Justo un mes después, un personaje de su pasado acudió a su rescate. Tom Thibodeau, el técnico que le dirigió en su época dorada en Chicago, le fichó para sus Timberwolves. A sus 30 años, Rose arrancó esta temporada como jugador de banquillo pero con números buenos, hasta que el 31 de octubre celebró su primera titularidad con un partido de 50 puntos, la máxima anotación de su carrera. “Todo sucede por una razón. Es imposible describir lo que siento, ha pasado demasiado tiempo”, dijo, llorando a lágrima viva, tras el partido. Sus compañeros le recibieron en el vestuario con una celebración digna de anillo y las grandes estrellas de la liga alabaron públicamente su tesón para volver a tan elevado nivel.

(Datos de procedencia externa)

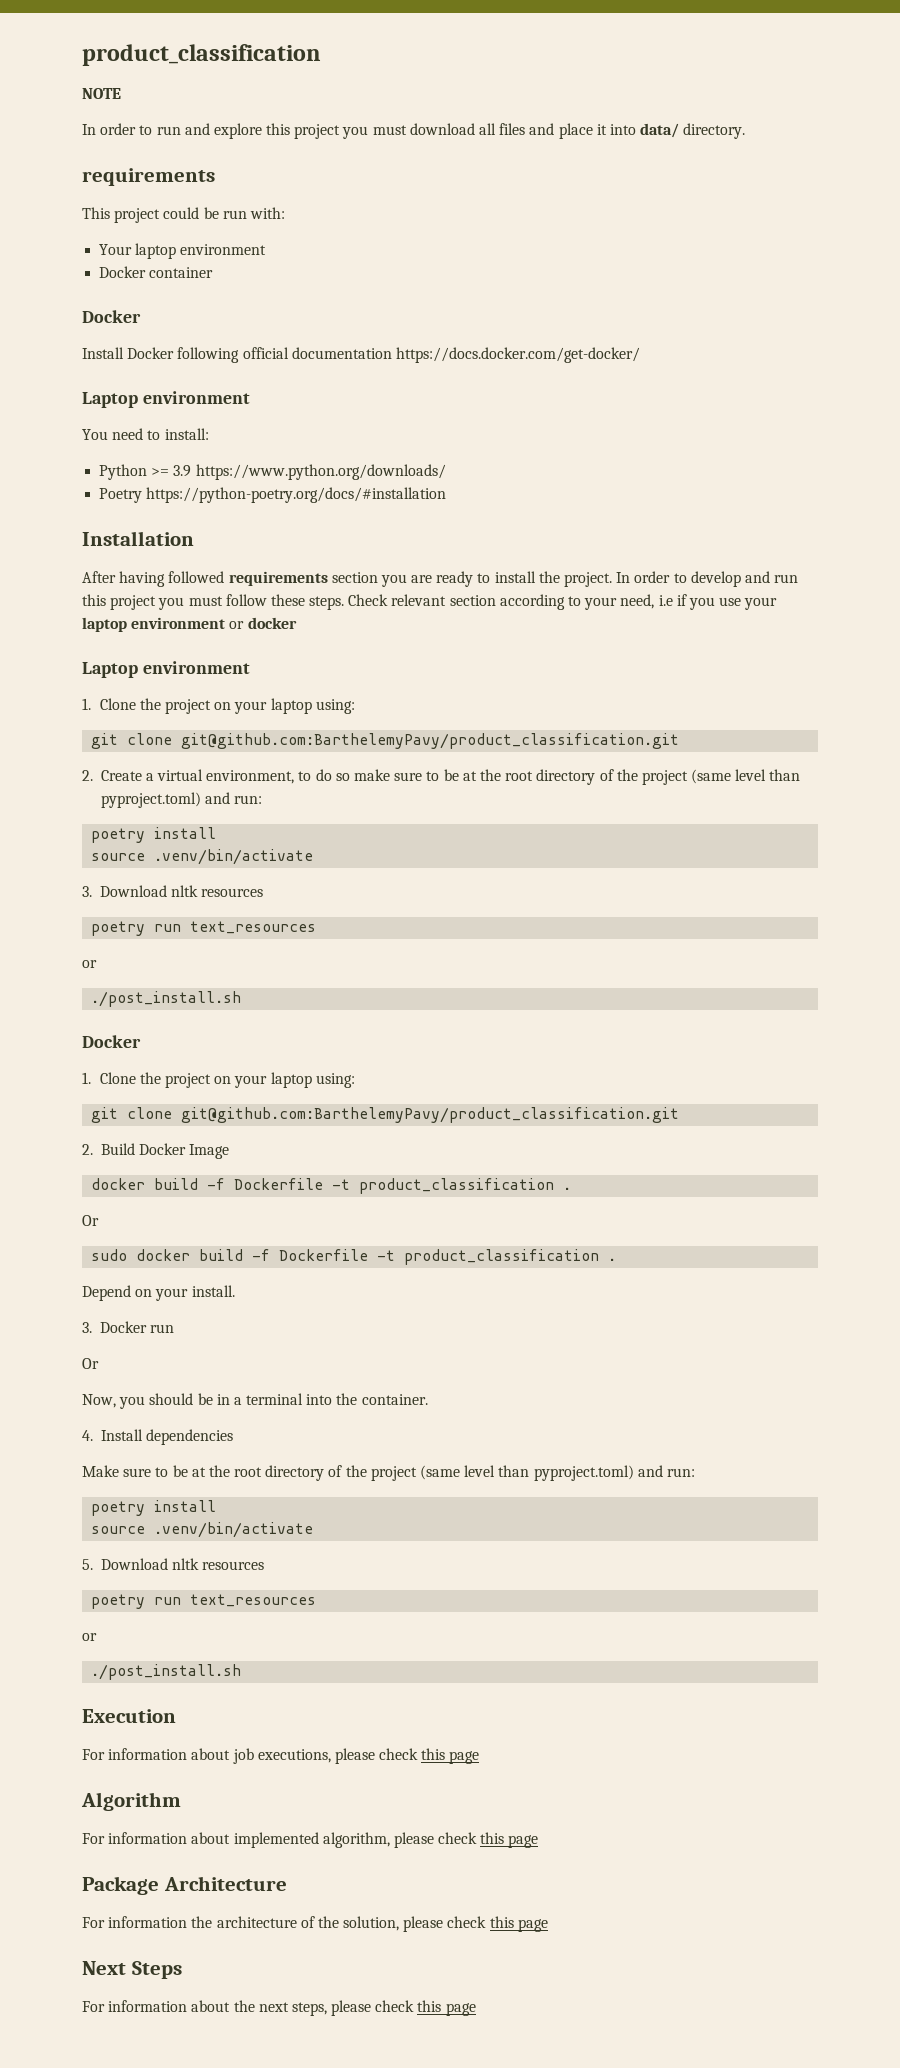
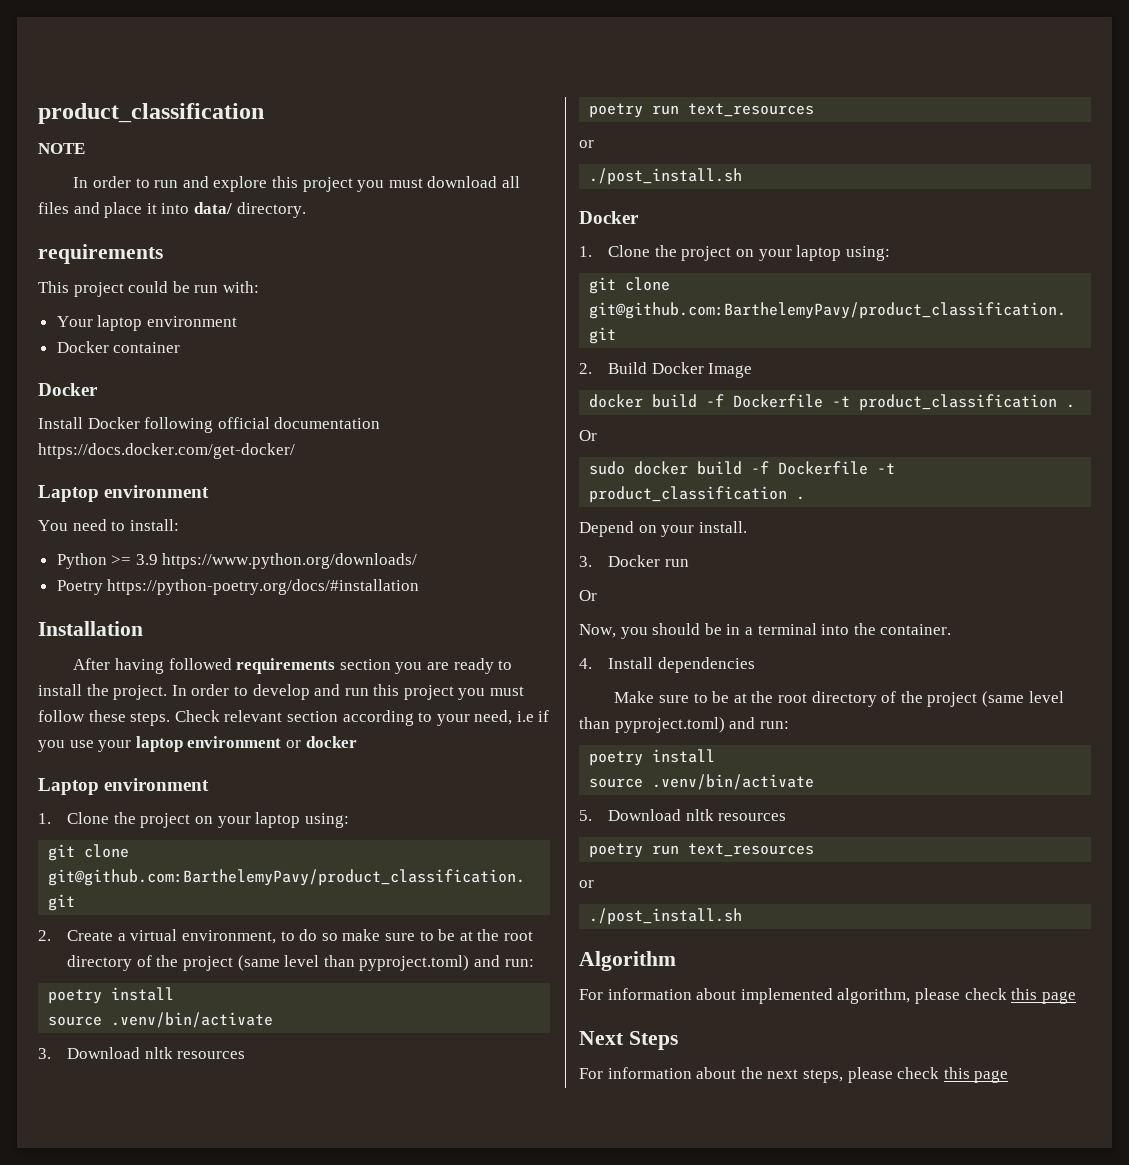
- Execution
- For information about job executions, please check this page
- Package Architecture
- For information the architecture of the solution, please check this page

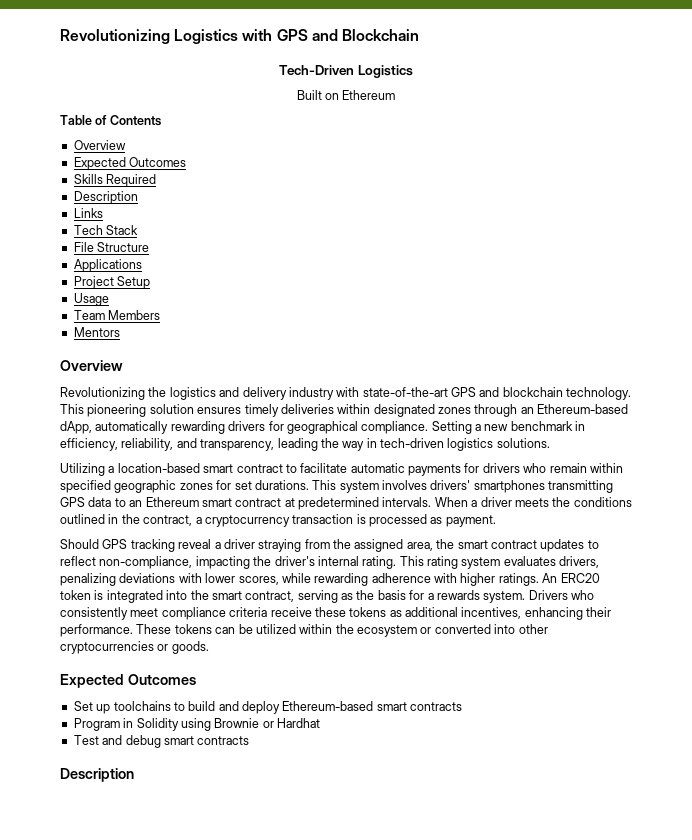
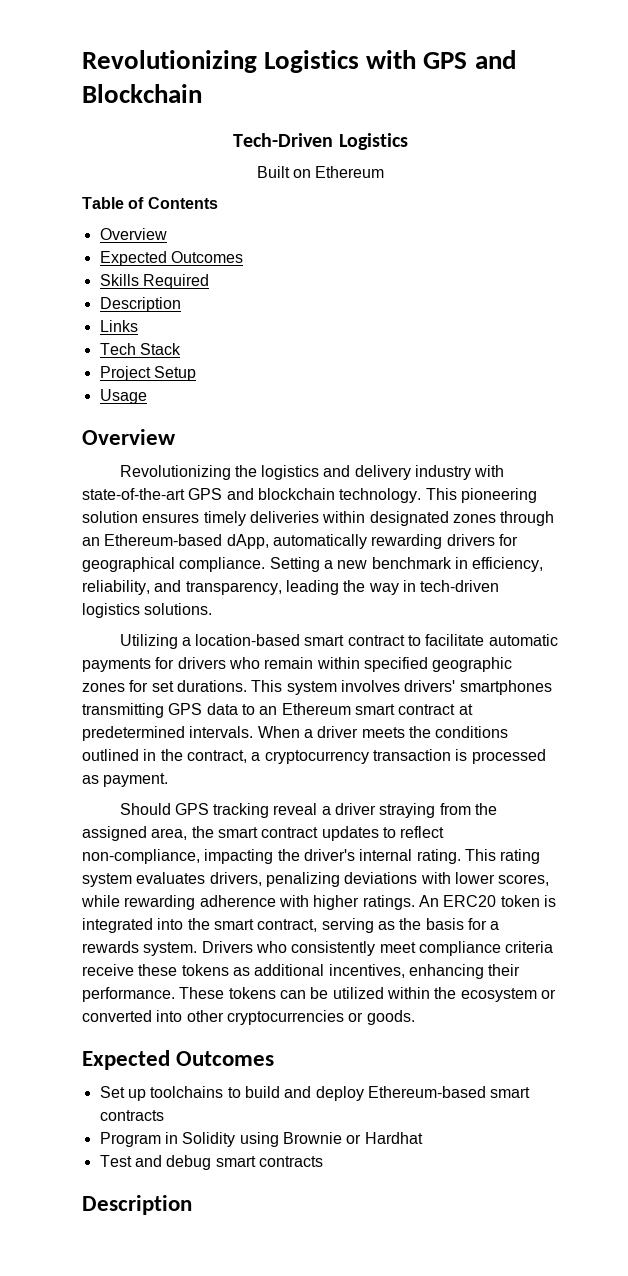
- File Structure
- Applications
- Team Members
- Mentors

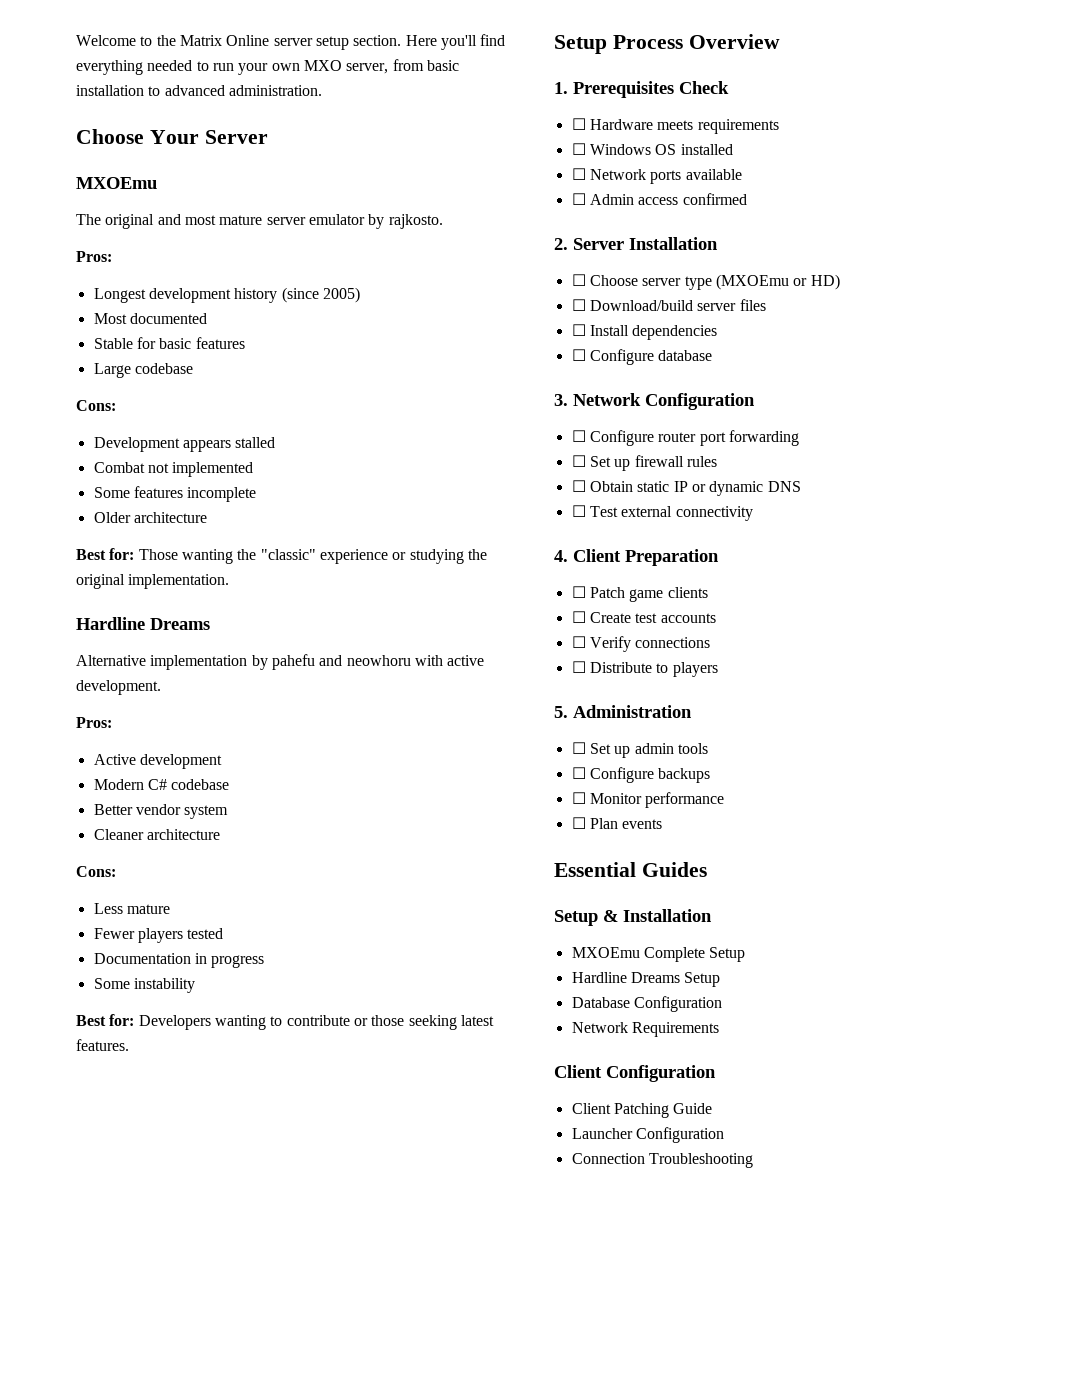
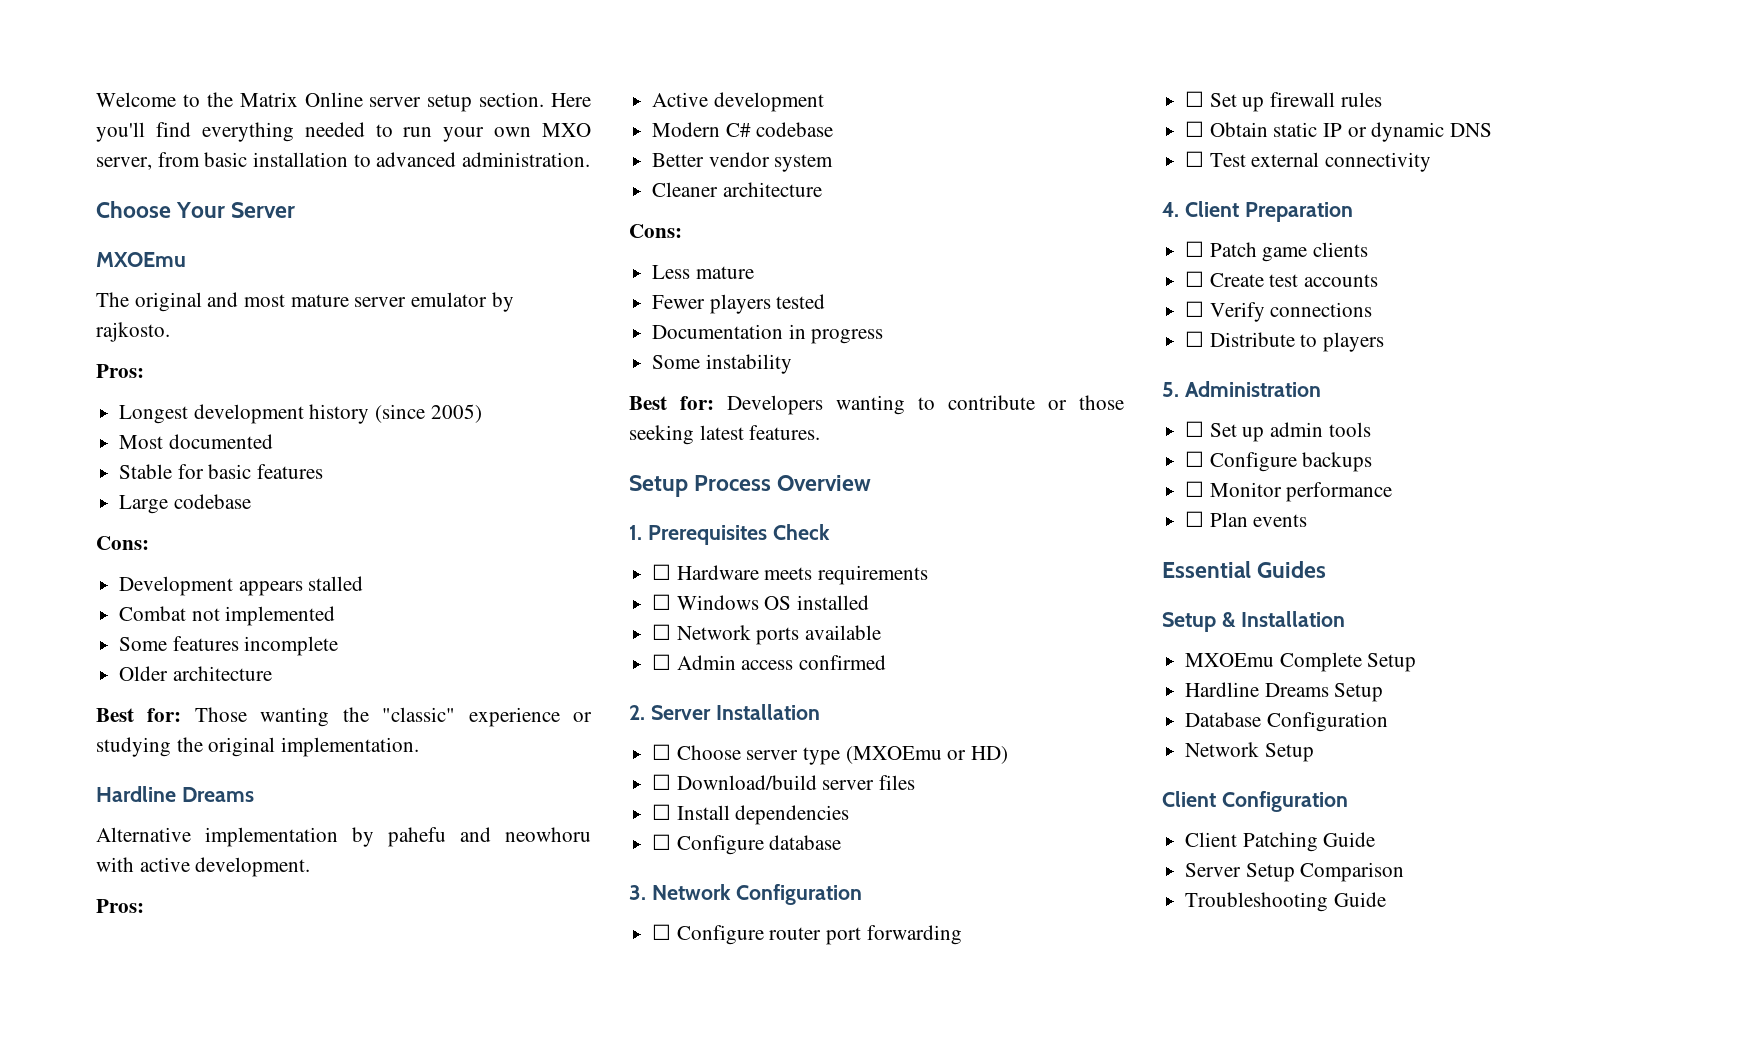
- Network Requirements
+ Network Setup
- Launcher Configuration
- Connection Troubleshooting
+ Server Setup Comparison
+ Troubleshooting Guide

Jugando más de 34 minutos por noche, su rendimiento ha sido óptimo desde entonces -promedia 19,2 puntos con un 48% en triples nunca visto en su carrera- hasta su ausencia en el último partido por problemas de rodilla que no han sido aclarados. Puede que sea una molestia leve, pero con su historial es suficiente para que el planeta baloncesto se ponga en alerta. Porque con Derrick Rose todo transcurre entre el éxtasis y el terror. Porque sus incondicionales, que siguen siendo legión, ya han interiorizado que nunca volverá a ser el de antes, pero siguen entrando en trance cada vez que, con un crossover marca de la casa, arranca una de sus centelleantes penetraciones, aunque no respiren tranquilos hasta verle aterrizar y comprobar que todo sigue en orden en su castigadísimo cuerpo.